Nona prova sulla lunga distanza per i Biffy Clyro che con “The Myth Of The Happily Ever After” hanno deciso di cavalcare l’ottima scia lasciata dal precedente “A Celebration Of Endings”, uscito solo pochi mesi fa. Bloccati dalla pandemia, il trio scozzese ha registrato questo nuovo album in maniera intima abbandonando, anche per ovvie ragioni di forza maggiore, gli attrezzati Lotus Eater Studios di Santa Monica per realizzare il progetto homemade in una fattoria nell’Ayrshire nella zona sud-occidentale della Scozia insieme al produttore Adam Noble (Placebo, Deaf Havana, dEUS and Nothing But Thieves) – già incontrato in “Balance, not Symmetry” – il quale per questa volta ha preso il posto di Rich Costey alla cabina di regia.
Il risultato è più che riuscito ed anche se con il primo potente singolo “Unknown Male 01” – che racconta un dura riflessione su chi è arrivato a compiere gesti estremi su se stesso – sembra ancora di ascoltare il disco gemello di un anno fa, in realtà “The Myth Of The Happily Ever After” porta con se una indubbia maturità che sfocia, ad esempio, in brani come la psichedelica e cupa traccia d’apertura “DumDum” ovvero nei synth di una fiorente ed avvolgente “Separate Missions”.

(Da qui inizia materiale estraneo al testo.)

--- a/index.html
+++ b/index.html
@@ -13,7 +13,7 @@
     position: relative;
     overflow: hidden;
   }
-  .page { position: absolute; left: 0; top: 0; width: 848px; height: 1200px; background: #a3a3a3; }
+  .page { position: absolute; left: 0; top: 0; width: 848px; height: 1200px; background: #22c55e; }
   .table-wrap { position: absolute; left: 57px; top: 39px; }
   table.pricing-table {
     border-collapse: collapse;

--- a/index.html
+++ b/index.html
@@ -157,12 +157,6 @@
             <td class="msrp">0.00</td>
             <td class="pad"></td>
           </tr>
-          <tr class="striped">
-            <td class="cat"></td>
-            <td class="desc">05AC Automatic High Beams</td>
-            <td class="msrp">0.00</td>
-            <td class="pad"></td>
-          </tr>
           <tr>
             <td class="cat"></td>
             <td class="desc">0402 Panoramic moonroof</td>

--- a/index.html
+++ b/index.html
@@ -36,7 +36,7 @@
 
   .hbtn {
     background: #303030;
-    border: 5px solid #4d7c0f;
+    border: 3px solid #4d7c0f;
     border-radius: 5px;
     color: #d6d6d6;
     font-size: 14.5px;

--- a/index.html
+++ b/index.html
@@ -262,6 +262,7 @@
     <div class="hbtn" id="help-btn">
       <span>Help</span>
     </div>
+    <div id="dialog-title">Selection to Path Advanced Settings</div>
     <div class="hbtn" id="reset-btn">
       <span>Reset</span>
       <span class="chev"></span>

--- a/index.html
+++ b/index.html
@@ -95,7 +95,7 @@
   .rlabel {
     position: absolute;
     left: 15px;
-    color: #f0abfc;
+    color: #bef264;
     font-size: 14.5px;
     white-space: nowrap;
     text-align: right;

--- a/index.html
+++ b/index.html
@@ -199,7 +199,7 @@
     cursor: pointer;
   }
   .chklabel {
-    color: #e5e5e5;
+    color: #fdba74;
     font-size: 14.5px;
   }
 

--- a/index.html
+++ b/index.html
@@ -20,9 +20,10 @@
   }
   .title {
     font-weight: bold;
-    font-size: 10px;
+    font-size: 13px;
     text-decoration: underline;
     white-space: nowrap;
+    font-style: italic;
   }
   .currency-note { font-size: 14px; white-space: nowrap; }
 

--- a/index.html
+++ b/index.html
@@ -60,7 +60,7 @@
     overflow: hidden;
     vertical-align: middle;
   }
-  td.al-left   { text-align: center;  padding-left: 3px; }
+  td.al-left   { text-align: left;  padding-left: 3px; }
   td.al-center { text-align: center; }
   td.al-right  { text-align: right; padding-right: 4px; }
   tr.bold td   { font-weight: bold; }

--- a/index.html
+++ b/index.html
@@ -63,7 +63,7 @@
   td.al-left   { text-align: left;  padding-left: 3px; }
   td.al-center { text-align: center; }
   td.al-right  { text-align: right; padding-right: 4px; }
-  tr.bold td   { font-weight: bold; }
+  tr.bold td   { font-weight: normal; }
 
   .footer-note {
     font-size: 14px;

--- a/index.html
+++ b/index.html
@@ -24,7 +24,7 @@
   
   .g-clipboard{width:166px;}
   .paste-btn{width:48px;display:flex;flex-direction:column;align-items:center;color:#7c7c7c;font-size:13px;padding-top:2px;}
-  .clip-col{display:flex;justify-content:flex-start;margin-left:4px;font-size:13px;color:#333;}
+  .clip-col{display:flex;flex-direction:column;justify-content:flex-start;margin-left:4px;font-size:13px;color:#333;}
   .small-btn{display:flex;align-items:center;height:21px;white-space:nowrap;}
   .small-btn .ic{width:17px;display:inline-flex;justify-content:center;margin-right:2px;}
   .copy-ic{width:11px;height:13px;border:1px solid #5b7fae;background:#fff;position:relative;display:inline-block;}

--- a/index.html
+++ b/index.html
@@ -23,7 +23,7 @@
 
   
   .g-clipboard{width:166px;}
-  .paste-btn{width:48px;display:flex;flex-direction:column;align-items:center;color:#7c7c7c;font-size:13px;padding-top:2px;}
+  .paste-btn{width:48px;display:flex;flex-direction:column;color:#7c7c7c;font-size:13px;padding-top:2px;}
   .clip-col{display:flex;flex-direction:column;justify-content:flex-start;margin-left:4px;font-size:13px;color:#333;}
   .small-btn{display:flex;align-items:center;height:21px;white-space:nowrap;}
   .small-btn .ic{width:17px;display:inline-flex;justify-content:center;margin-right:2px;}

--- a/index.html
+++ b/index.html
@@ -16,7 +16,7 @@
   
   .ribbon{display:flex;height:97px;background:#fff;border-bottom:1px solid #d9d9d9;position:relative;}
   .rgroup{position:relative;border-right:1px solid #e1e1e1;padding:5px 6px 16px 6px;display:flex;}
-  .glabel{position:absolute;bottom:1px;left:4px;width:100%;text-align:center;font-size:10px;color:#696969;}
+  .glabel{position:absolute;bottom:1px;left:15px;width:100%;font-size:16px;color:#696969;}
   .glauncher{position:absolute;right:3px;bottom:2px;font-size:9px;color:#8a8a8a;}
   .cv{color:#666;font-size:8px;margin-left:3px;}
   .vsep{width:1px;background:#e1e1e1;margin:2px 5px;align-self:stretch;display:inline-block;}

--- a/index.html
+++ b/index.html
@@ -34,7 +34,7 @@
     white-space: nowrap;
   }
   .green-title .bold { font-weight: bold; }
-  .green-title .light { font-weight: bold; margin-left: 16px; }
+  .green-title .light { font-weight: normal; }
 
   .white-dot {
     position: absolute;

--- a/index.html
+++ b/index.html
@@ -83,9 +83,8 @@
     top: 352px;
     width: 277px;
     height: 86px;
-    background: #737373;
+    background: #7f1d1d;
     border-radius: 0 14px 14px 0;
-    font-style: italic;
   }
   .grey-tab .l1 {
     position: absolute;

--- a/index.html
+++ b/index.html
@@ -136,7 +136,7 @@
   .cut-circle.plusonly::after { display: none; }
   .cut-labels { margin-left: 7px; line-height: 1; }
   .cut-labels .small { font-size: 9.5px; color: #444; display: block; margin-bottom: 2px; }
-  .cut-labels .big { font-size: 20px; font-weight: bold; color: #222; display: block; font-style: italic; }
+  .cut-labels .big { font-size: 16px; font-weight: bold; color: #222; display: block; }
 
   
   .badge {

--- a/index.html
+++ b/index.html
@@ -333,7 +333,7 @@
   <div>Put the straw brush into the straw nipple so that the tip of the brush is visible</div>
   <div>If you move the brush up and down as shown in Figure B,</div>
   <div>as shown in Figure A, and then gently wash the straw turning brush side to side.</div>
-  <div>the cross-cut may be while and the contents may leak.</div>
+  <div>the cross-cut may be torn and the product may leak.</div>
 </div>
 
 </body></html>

I ragazzi di Kilmarnock capitanati dall’esperto frontman e chitarrista Simon Neil insieme ai fratelli James (basso) e Ben Johnston (batteria) riescono a superarsi con questa nuova fatica arricchendola con interessanti spunti, vedi la succitata “Separate Missions” alla quale si aggiunge l’ottimo pop-rock addolcito con pillole R&B di “Haru e Urara” e la synth ballad “Existed” con il suo accattivante refrain dal sapore nostalgico.
I cinquanta minuti della tracklist scorrono via senza inciampi, complice anche la mancanza di un vero filo conduttore che rende l’ascolto poliedrico e, in effetti, i brani di “The Myth Of The Happily Ever After” in principio altro non erano che quelli esclusi dal precedente “A Celebration Of Endings”.
Certo, il tipico marchio di fabbrica della band si fa sentire con l’energica “A Hunger In Your Haunt” che insieme all’altra esplosiva “Denier” andranno di certo ad incrementare le hit da stadio del terzetto con la conseguente e inevitabile trasposizione on stage. Così come non mancano le rock ballad alla Biffy Clyro Style come l’acustica “Holy Water” che sorprende per il duro e cupo nonchè inaspettato finale mentre “Errors In The History Of God” spicca per la linearità del sound.
Il fatto che il terzetto fosse in pieno stato di grazia sul fronte delle idee si mostra cristallino in un paio di episodi davvero ricercati come nella raffinata “Witch’s Cup” e soprattutto nella bella traccia finale “Slurpy Slurpy Sleep Sleep”, dove la band ha dato libero sfogo alla creatività ed immaginazione.
“The Myth Of The Happily Ever After” si dirige ancora più in là del confine tracciato dal predecessore firmando un brillante ritorno del trio alt-rock scozzese che propone un lavoro completo, accurato e variopinto destinato a diventare probabilmente uno dei migliori album del gruppo.